Paniekvoetbal over maatschap als planningsinstrument

11/05/20

08/12/2016 - Vlabel heeft op haar website de Voorafgaande beslissing nr. 16046 dd. 14.11.2016 gepubliceerd, die ongewild en eens te meer stof heeft doen opwaaien in de wereld van de vermogensplanning. De aanvraag strekte ertoe uitsluitsel te krijgen over de toepassing van artikel 2.7.1.0.7 VCF en de antimisbruikbepaling van artikel 3.17.0.0.2 VCF inzake de schenking voor een Nederlandse notaris van de volle eigendom van deelbewijzen van een maatschap aan minderjarige kinderen onder een last van betaling van een lijfrente (3%). Vlabel komt in essentie tot het besluit dat voormelde schenking kwalificeert als een verrichting beoogd in art. 2.7.1.0.3, 3° VCF, waardoor deze als legaat wordt beschouwd (dus belastbaar inzake erfbelasting).

Vooreerst moet worden opgemerkt dat Vlabel geen officieel standpunt heeft ingenomen ten aanzien van het gebruik van een maatschap als planningsinstrument.

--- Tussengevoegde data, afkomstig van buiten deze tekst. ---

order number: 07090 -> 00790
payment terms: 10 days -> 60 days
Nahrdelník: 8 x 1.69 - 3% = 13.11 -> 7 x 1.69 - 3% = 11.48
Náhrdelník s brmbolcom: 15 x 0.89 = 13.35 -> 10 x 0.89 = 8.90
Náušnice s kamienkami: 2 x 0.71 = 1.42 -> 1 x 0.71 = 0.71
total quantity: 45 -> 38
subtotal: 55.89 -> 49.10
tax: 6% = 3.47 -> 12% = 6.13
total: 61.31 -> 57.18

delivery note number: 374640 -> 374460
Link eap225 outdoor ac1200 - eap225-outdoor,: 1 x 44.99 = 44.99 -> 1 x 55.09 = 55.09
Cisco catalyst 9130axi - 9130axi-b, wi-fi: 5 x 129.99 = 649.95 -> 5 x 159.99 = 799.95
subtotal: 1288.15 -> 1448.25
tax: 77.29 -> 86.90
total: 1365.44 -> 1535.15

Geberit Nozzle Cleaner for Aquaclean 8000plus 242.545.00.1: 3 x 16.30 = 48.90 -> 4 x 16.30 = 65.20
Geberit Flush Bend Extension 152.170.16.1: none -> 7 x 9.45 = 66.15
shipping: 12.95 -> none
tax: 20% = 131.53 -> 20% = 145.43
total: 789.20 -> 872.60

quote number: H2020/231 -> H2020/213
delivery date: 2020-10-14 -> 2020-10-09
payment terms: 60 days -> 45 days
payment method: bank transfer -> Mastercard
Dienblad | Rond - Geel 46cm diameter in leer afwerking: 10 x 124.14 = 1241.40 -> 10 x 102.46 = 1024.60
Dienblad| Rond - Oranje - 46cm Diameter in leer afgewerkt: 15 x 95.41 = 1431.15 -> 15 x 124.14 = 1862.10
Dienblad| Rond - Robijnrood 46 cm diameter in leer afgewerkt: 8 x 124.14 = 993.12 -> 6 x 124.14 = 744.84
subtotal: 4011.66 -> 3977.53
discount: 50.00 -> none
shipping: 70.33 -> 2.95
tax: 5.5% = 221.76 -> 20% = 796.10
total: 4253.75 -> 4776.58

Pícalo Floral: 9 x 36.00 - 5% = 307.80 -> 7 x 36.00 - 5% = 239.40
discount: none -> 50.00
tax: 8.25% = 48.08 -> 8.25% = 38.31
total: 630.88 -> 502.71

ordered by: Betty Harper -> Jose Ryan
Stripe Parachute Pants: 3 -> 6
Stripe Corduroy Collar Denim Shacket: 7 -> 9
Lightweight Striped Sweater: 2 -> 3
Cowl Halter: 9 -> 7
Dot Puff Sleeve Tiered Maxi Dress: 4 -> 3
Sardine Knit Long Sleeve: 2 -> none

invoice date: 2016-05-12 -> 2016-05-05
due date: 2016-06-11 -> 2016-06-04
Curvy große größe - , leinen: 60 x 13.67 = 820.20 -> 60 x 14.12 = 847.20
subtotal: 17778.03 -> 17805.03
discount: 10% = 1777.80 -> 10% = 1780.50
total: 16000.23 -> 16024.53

Vlabel heeft in een individuele casus besluiten getrokken uit de feiten van een welbepaald dossier, die op geen enkele manier mogen veralgemeend worden. Bovendien worden voorafgaande beslissingen slechts bij samenvatting gepubliceerd, zodat het voor een buitenstaander heel moeilijk is om de juiste feiten te achterhalen die tot de beslissing hebben geleid. Alles wijst erop dat de betrokken partijen wellicht de extremen hebben opgezocht, die Vlabel tegen de borst stuiten.

De beslissing is enerzijds geen algemeen standpunt van Vlabel en is anderzijds ook vatbaar voor kritiek.

A. Toepassing van artikel 2.7.1.0.7 VCF

Artikel 2.7.1.0.7 VCF is enkel van toepassing op gesplitste inschrijvingen in vruchtgebruik- blote eigendom. Aangezien de voorgenomen schenkingen worden gedaan in volle eigendom (weliswaar onder rentelast) is er geen sprake van een gesplitste inschrijving in vruchtgebruik-blote eigendom, zodat dit artikel (en het standpunt 15004 van 21.03.2016) niet van toepassing is op de voorgenomen verrichtingen. Vlabel acht voormeld artikel niet relevant op voorwaarde dat het gaat om een vaste rente en dat het bedrag niet zo geformuleerd wordt dat het gelijkstaat met een vruchtgebruik.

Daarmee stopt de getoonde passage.